PURPOSE: Seizure-like activities generated in anterior cingulate cortex (ACC) are usually classified as simple partial and are associated with changes in autonomic function, motivation, and thought. Previous studies have shown that thalamic inputs can modulate ACC seizure, but the exact mechanisms have not been studied thoroughly. Therefore, we investigated the role of thalamic inputs in modulating ACC seizure-like activities. In addition, seizure onset and propagation are difficult to determine in vivo in ACC. We studied the spatiotemporal changes in epileptiform activity in this cortex in a thalamic-ACC slice to clearly determine seizure onset. METHODS: We used multielectrode array (MEA) recording and calcium imaging to investigate the modulatory effect of thalamic inputs in a thalamic-ACC slice preparation. KEY FINDINGS: Seizure-like activities induced with 4-aminopyridine (4-AP; 250 µm) and bicuculline (5-50 µm) in ACC were attenuated by glutamate receptor antagonists, and the degree of disinhibition varied with the dose of bicuculline.
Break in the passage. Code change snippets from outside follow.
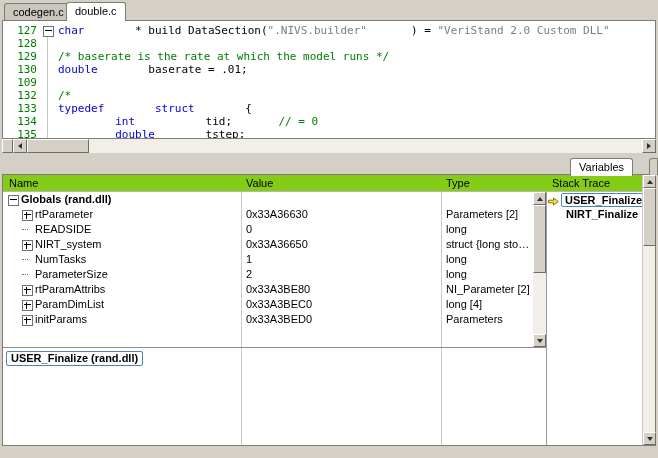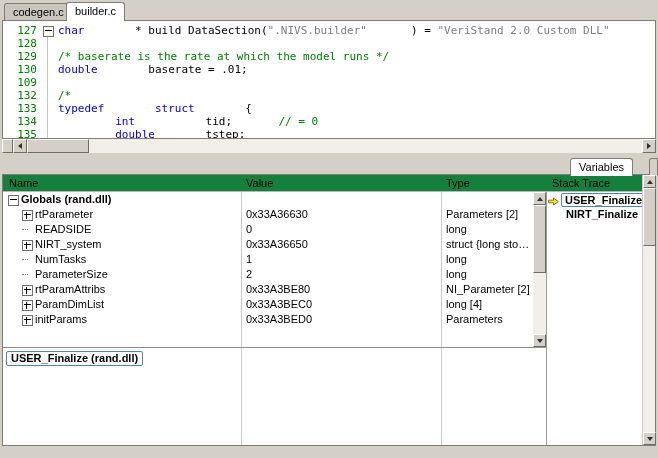--- a/index.html
+++ b/index.html
@@ -102,7 +102,7 @@
 
 <div class="tabstrip">
   <div class="tab" id="tab-0">codegen.c</div>
-  <div class="tab active" id="tab-1">builder.c</div>
+  <div class="tab active" id="tab-1">double.c</div>
 </div>
 
 <div class="editor">

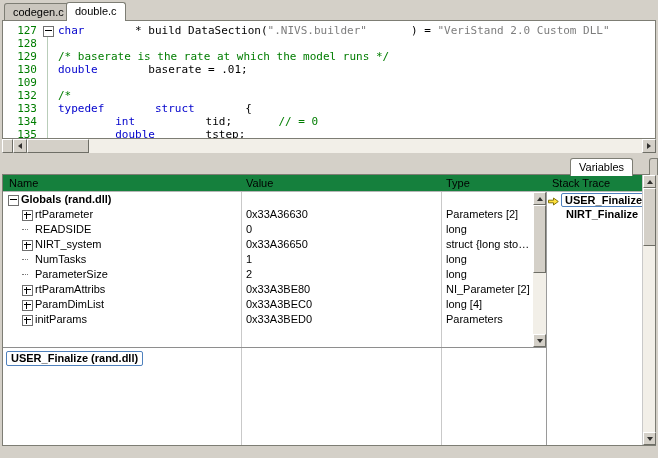--- a/index.html
+++ b/index.html
@@ -70,7 +70,7 @@
   #vline-value{left:238px;}
   #vline-type{left:438px;}
   #vline-stack{left:543px;background:#9a9a9a;}
-  .phead{position:absolute;top:0;left:0;right:0;height:16px;border-bottom:1px solid #b6b6b6;background:#15803d;}
+  .phead{position:absolute;top:0;left:0;right:0;height:16px;border-bottom:1px solid #b6b6b6;background:#84cc16;}
   .phead span{position:absolute;top:2px;}
   .h-name{left:6px;} .h-value{left:243px;} .h-type{left:443px;} .h-stack{left:549px;}
   .rows{position:absolute;top:17px;left:0;width:530px;}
Seizure-like activities were decreased with 1 Hz thalamic stimulation, whereas corpus callosum stimulation could increase ictal discharges. Amplitude and duration of cingulate seizure-like activities were augmented after removing thalamic inputs, and this effect was not observed with those induced with elevated bicuculline (50 µm). Seizure-like activities were initiated in layers II/III and, after thalamic lesions, they occurred mainly in layers V/VI. Two-dimensional current-source density analyses revealed sink signals more frequently in layers V/VI after thalamic lesions, indicating that these layers produce larger excitatory synchronization. Calcium transients were synchronized after thalamic lesions suggesting that ACC seizure-like activities are subjected to desynchronizing modulation by thalamic inputs. Therefore, ACC seizure-like activities are subject to desynchronizing modulation from medial thalamic inputs to deep layer pyramidal neurons. SIGNIFICANCE: Cingulate seizure-like activities were modulated significantly by thalamic inputs. Repeated stimulation of the thalamus efficiently inhibited epileptiform activity, demonstrating that the desynchronization was pathway-specific. The clinical implications of deep thalamic stimulation in the modulation of cingulate epileptic activity require further investigation.